Однако, как с удивлением осознал бывший либерально-коммунистический историк (простите, это термин Джареда Симпсона), речь, которая изначально называлась «Мир во всем мире» (World Peace), и только потом ходила под рабочим названием «Железный занавес», была указанием на опасность новой войны и ее категорическую недопустимость, и призывала именно к миру, именно не дать разжечь новую Большую Войну! А с учетом реалий — необходимо создать Европейский Союз и его армию, соблюдать баланс сил с СССР и гасить возможность войны в зародыше. Гм. Вот так штучка.

Черчилль сказал, что Советы опустили Железный Занавес через весь континент от Балтики до Адриатики, отгородив страны Центральной и Восточной Европы от остального мира, и насильно устанавливают там коммунизм; это плохо, опасно, чревато противостоянием и конфликтами.

Черт возьми. Не более чем констатация. Эта речь оказалась призывом к миру!.. М-да… А мир Советский Союз будет соблюдать при одном условии: если война будет для него означать не явную победу, а катастрофу.
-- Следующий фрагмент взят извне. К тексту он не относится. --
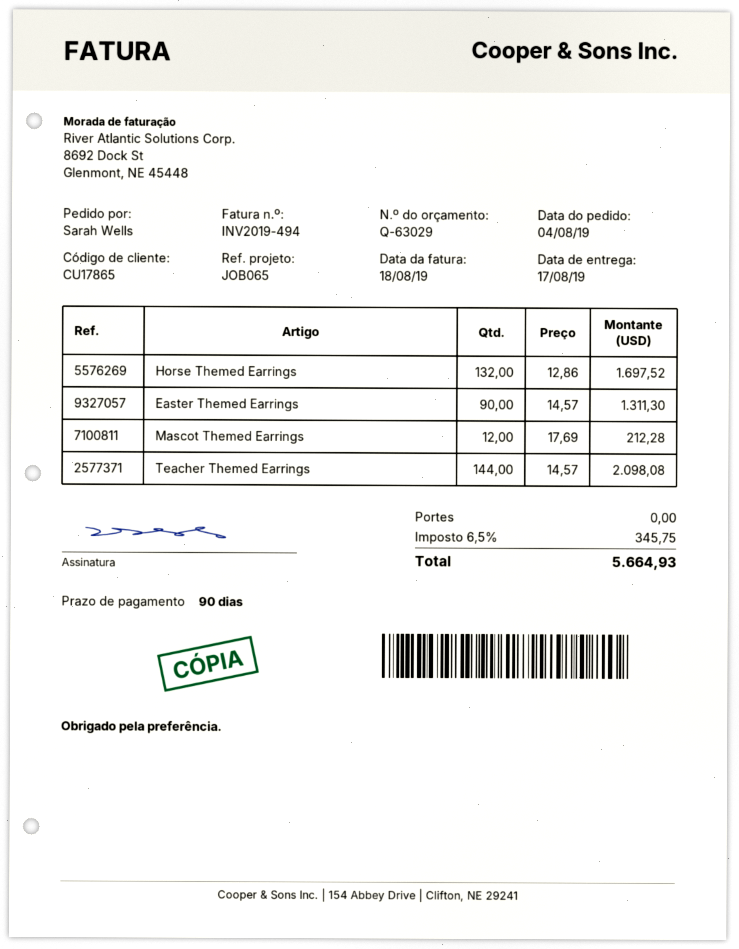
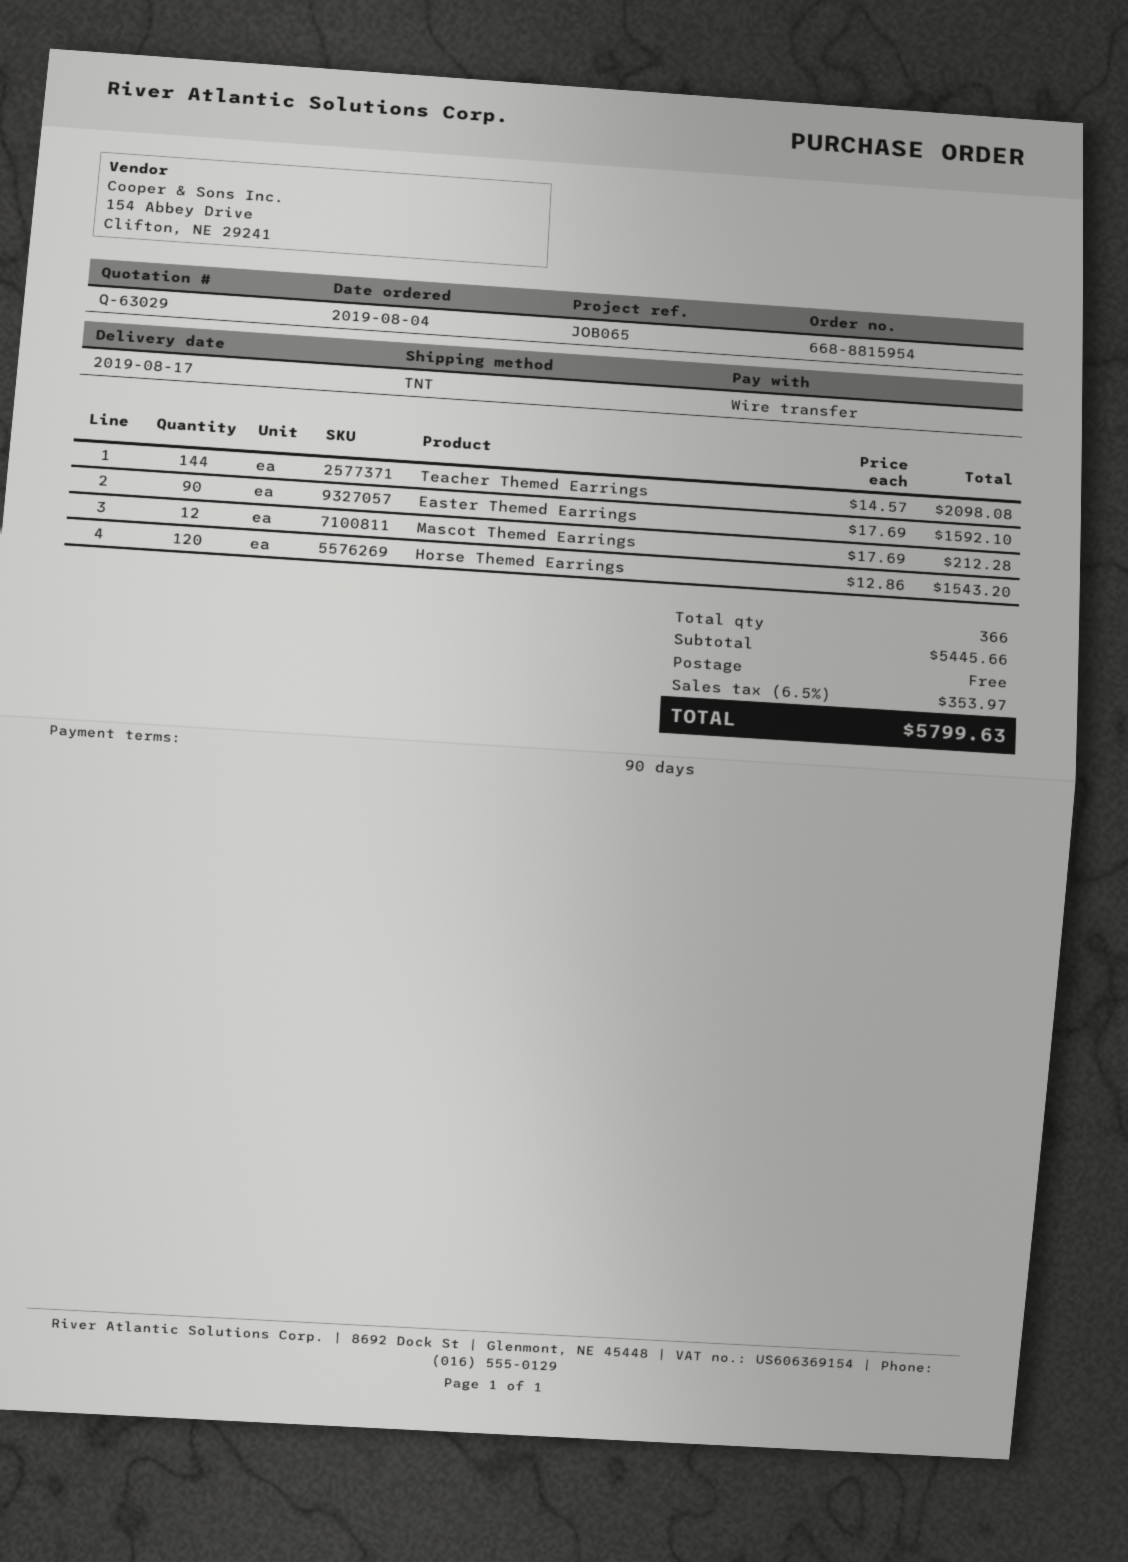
Horse Themed Earrings: 132 x 12.86 = 1697.52 -> 120 x 12.86 = 1543.20
Easter Themed Earrings: 90 x 14.57 = 1311.30 -> 90 x 17.69 = 1592.10
tax: 6.5% = 345.75 -> 6.5% = 353.97
total: 5664.93 -> 5799.63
Потому что пятая колонна коммунистов, проплаченная и инструктируемая Москвой, работает на подрыв и уничтожение свободного общества во всех демократических государствах. О Господи… что же я всю жизнь делал?..

О! — картины и детали! Условие Черчилля для произнесения речи: пусть президент Трумэн едет вместе с ним. И специальный для них поезд, стекла вагонов и открытая площадка, вокзал, свита, репортеры, вспышки камер. Охрана, отель, автомобили, студенты, толпа, полицейское оцепление. Сигара сэра Уинстона и его жест «виктория» — два пальца рогулькой, его котелок и лицо бульдога, полосатые брюки; напор и обаяние его речи! И туча прессы, разносящей его слова по всему миру.